Nowhere is this question more pertinent than in Barnard’s documentation of Fort Sumter. The site of the first shots of the war, Fort Sumter was a powerful symbol on both sides of the fighting, a symbol of Confederate sovereignty when it was taken in 1861, and of Union power when it was recaptured in 1865. Even the Union flag from the fall of Fort Sumter was revered in the North, “auctioned” off to raise money for the war, and then returned, only to be auctioned off again.


But when the war was won and this symbol was returned, what was left? Just piles of rubble and abandoned battlements. Add newly emancipated slaves and very angry southerners into the mix, and you’ve got Reconstruction, and thirty years of a nation that has no idea where to go from the conflict that embroiled and consumed a generation and spit out amputees and veterans from both sides of the same war.
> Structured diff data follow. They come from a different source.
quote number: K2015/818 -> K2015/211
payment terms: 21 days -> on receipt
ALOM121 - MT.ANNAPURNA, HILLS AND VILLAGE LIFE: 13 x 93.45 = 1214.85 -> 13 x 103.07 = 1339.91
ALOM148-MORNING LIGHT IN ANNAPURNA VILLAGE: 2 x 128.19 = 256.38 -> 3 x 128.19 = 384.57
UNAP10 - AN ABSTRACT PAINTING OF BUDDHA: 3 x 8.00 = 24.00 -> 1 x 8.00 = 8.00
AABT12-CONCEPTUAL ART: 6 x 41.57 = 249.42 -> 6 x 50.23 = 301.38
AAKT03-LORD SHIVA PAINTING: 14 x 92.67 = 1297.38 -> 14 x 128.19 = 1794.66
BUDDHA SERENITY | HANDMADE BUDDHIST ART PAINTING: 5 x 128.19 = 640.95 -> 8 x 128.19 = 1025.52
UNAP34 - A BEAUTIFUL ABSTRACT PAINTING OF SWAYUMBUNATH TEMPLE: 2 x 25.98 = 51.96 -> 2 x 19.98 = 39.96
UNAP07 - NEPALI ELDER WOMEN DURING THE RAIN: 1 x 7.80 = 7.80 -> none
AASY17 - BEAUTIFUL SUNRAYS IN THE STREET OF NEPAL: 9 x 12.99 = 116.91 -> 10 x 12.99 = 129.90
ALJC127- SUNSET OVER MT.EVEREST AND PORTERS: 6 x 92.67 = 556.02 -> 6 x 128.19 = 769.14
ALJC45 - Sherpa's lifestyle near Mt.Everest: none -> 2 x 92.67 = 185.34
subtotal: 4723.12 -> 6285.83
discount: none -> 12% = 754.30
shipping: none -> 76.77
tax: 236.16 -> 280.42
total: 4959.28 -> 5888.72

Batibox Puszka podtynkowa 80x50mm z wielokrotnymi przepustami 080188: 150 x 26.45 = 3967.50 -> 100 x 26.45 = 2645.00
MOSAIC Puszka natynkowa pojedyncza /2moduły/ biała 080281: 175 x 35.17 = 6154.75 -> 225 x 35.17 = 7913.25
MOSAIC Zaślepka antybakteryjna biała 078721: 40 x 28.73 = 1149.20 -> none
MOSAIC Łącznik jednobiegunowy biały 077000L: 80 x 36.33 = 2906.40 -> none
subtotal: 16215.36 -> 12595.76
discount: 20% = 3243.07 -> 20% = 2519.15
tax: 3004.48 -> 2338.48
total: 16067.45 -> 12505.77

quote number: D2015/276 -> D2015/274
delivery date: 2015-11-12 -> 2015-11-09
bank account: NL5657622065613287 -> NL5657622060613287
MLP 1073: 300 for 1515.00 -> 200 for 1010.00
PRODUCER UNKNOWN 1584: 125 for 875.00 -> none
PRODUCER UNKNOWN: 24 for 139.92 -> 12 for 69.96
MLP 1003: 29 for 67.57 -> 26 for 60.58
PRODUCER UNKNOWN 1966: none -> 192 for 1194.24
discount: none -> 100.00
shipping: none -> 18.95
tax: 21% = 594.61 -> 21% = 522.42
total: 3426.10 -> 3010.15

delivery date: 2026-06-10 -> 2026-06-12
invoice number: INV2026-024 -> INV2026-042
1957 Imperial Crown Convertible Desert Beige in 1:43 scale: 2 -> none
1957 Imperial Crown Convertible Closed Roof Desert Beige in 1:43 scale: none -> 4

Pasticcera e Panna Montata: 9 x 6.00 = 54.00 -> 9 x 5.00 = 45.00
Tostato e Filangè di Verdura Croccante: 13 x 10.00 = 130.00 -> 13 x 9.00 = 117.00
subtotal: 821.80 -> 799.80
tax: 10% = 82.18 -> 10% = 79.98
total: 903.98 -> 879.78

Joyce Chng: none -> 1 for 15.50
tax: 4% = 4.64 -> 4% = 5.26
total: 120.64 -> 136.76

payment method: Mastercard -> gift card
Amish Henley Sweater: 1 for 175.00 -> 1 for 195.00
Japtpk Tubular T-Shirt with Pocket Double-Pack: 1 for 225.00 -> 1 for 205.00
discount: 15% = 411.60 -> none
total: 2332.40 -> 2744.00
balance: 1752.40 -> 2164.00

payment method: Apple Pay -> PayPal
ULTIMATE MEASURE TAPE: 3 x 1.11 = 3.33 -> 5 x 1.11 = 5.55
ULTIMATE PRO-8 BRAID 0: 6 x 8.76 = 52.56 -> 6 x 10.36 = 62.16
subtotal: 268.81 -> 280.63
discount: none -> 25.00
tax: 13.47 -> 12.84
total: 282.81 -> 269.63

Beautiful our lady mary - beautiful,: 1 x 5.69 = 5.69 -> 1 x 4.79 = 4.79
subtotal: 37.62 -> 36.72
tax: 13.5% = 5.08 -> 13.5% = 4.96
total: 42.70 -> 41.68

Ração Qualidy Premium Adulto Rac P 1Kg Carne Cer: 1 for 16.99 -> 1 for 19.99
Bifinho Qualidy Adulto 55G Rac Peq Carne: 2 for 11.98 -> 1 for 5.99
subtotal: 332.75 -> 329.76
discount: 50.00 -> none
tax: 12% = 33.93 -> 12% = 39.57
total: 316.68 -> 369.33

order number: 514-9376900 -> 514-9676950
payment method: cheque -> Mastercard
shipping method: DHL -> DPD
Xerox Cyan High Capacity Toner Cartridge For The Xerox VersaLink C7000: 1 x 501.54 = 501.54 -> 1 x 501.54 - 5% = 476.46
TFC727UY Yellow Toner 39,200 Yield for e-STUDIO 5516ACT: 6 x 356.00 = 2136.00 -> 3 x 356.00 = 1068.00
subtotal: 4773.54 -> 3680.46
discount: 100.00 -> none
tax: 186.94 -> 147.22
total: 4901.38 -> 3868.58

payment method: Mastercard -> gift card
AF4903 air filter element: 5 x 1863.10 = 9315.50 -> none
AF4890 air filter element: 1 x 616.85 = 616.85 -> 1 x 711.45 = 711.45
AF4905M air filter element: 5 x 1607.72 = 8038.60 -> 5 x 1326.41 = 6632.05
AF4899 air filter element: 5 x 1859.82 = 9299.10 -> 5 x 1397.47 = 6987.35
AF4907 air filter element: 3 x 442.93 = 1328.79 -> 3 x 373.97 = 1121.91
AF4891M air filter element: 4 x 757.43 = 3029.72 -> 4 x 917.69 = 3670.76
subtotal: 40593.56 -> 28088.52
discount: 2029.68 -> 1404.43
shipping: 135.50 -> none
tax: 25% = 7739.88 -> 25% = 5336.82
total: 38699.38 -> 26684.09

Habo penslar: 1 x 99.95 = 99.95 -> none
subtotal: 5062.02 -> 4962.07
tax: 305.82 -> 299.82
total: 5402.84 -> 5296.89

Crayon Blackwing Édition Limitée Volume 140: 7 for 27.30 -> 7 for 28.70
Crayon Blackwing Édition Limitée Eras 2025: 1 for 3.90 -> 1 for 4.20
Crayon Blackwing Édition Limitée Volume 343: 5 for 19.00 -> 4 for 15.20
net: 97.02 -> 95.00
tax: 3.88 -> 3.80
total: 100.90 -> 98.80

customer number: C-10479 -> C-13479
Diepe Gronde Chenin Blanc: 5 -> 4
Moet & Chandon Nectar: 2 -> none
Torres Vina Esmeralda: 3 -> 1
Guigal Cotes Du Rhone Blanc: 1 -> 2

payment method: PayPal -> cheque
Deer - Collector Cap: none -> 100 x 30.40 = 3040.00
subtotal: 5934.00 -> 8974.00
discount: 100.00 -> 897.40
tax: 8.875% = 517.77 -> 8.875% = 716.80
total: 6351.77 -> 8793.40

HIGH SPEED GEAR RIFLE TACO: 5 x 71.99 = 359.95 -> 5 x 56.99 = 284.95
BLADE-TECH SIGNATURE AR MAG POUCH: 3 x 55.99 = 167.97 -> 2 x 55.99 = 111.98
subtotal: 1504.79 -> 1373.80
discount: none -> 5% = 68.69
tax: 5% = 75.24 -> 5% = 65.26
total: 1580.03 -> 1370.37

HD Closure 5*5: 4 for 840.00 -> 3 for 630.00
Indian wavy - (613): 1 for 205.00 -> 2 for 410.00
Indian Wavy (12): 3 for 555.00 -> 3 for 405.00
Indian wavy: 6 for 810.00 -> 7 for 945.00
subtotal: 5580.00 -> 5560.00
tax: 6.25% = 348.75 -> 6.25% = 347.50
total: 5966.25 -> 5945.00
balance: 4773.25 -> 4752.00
Reconstruction age politics and culture would become some of the most confusing and racially charged times in American history, as newly enfranchised slaves would rapidly ascend to power, exercising their right to vote and even holding office, before their former masters were able to rewrite constitutions and find their new whip in the form of Jim Crow laws. And this age has its foundations in the piles of rubble in Charleston Bay, and across the former Confederacy.